# Humor for Lexophiles (it just sounds dirty)



## ultramag (Jul 13, 2007)

HUMOR FOR LEXOPHILES (LOVERS OF WORDS):

I wondered why the baseball was getting bigger. Then it hit me.

Police were called to a day care where a three-year-old was resisting 
a rest.

The roundest knight at King Arthur's round table was Sir Cumference.

To write with a broken pencil is pointless.

The short fortune teller who escaped from prison was a small medium at 
large.

A thief who stole a calendar got twelve months.

A thief fell and broke his leg in wet cement. He became a hardened 
criminal.

Thieves who steal corn from a garden could be charged with stalking.

When the smog lifts in Los Angeles, U.C.L.A.

The professor discovered that her theory of earthquakes was on shaky 
ground.

The dead batteries were given out free of charge.

If you take a laptop computer for a run you could jog your memory.

A dentist and a manicurist fought tooth and nail.

A will is a dead giveaway.

A backward poet writes inverse.

With her marriage she got a new name and a dress.

When she saw her first strands of gray hair, she thought she'd dye.
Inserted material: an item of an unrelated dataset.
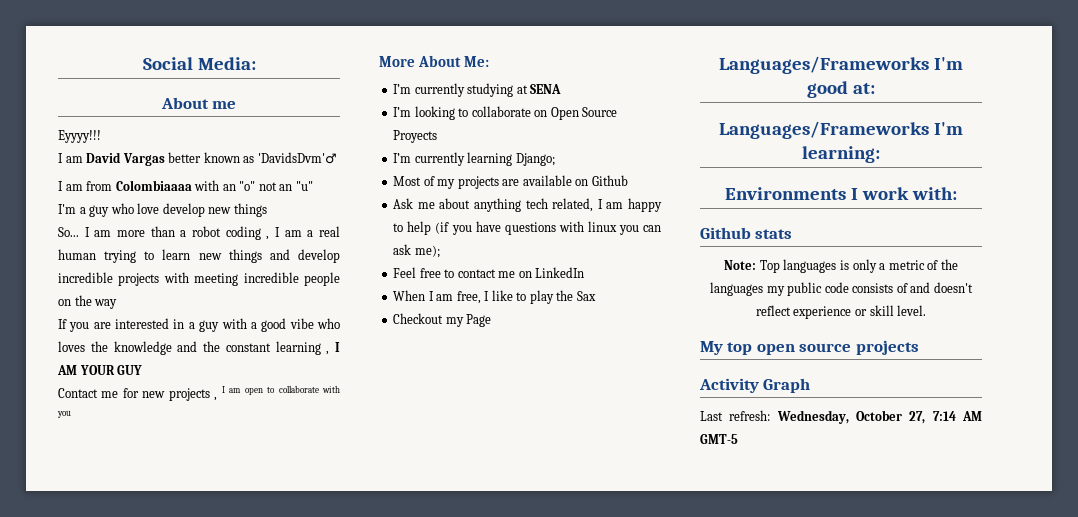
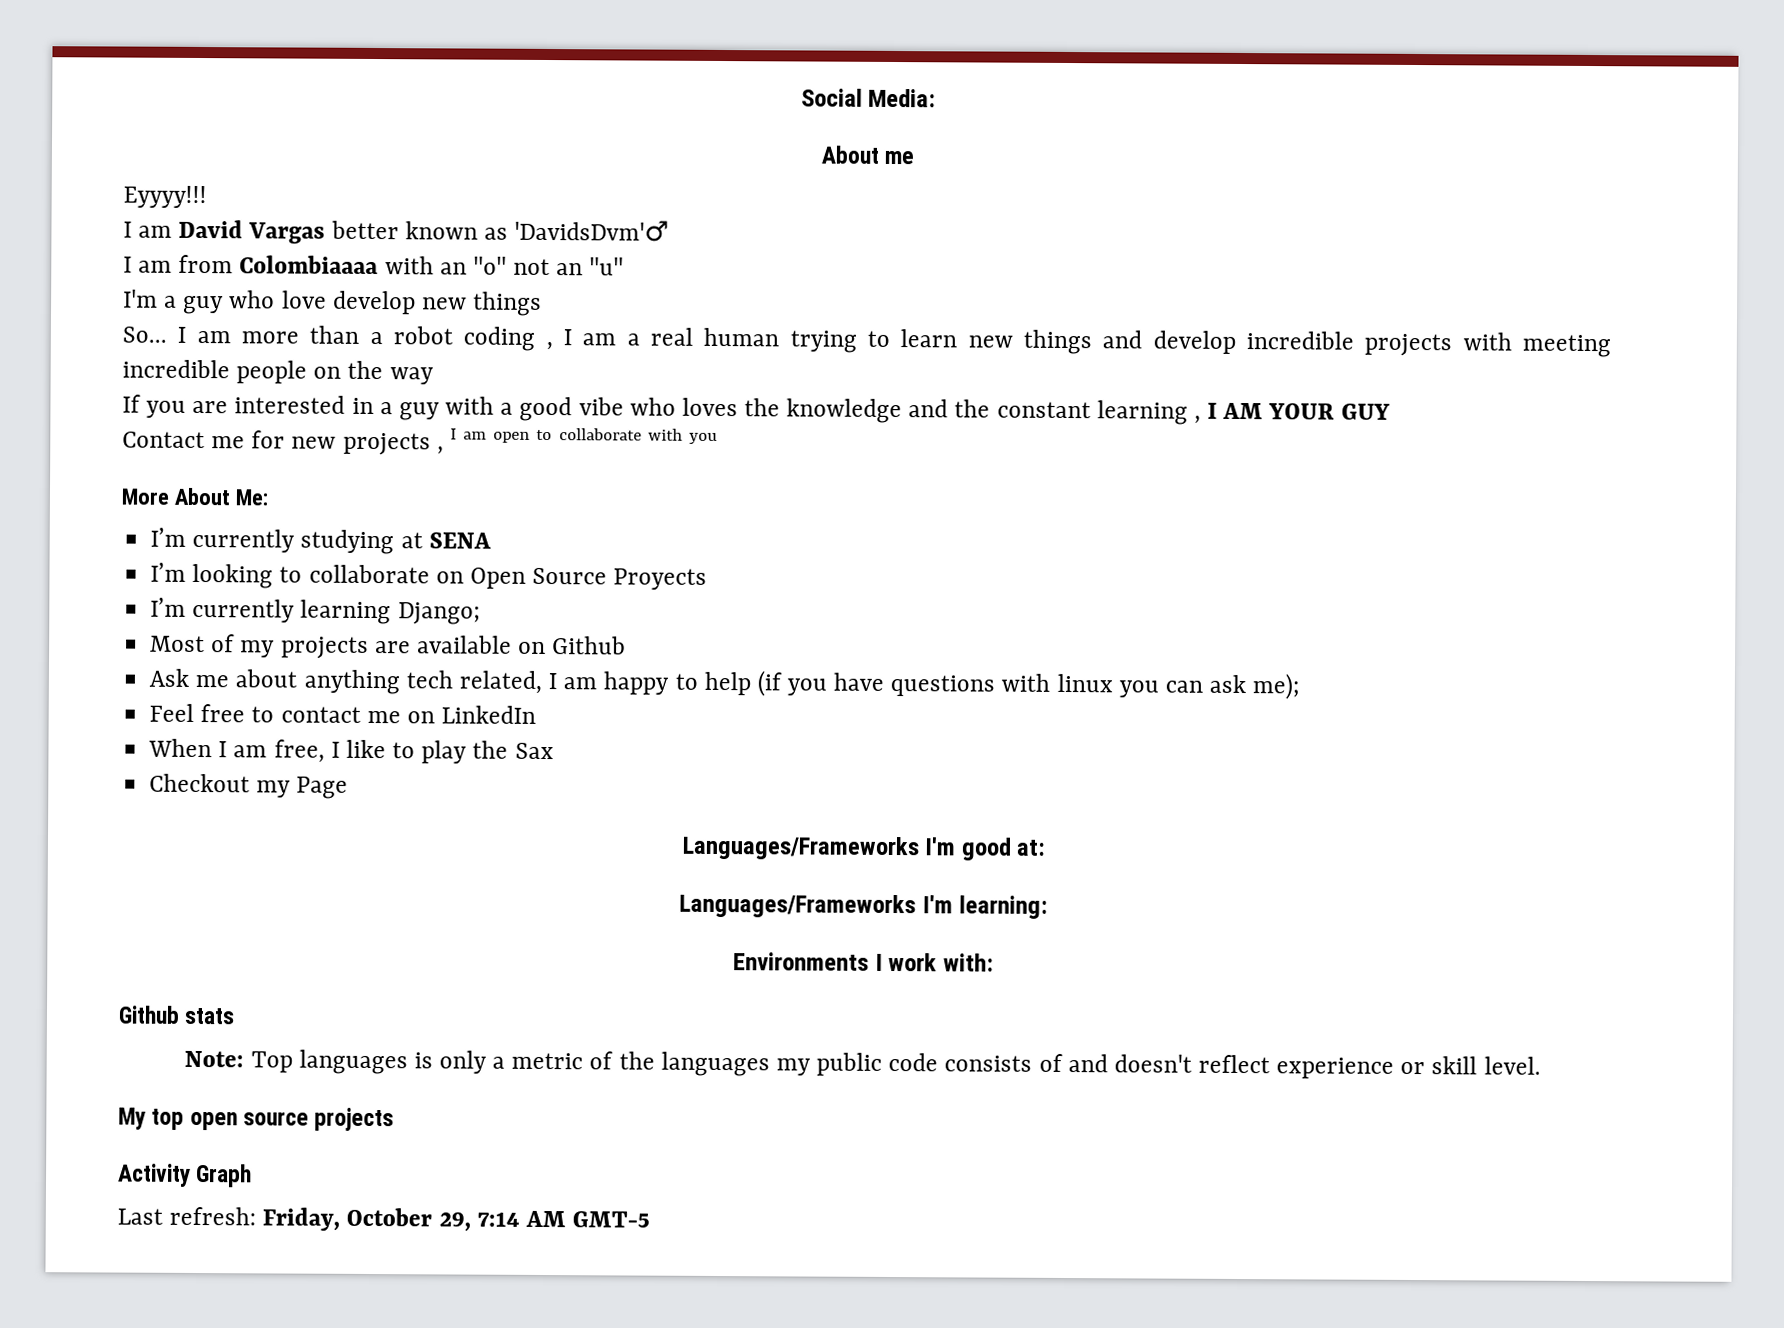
[776,410,926,424] Wednesday, October 27, -> [262,1207,471,1232] Friday, October 29,

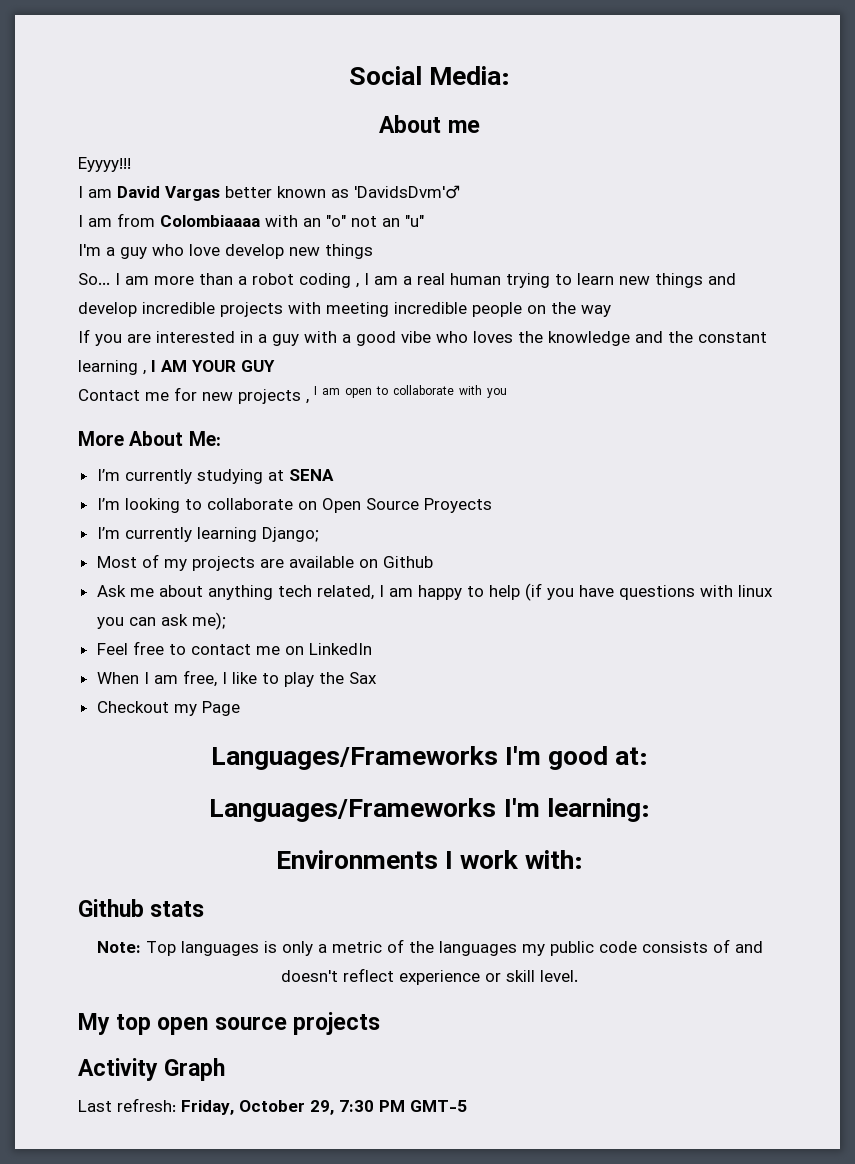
[476,1210,566,1228] 7:14 AM -> [339,1100,405,1112] 7:30 PM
Acupuncture: a jab well done.


----------



## chris_harper (Jul 13, 2007)

those were funny as hell.


----------



## smokyokie (Jul 13, 2007)

In addition, one might ponder:

Why do you drive on a parkway, and park on a driveway?

Why do they call them apartments when they're so close together?

and while not a play on words, Why does custom have it that the Easter Bunny leaves little chocolate eggs everywhere it goes?












Tim


----------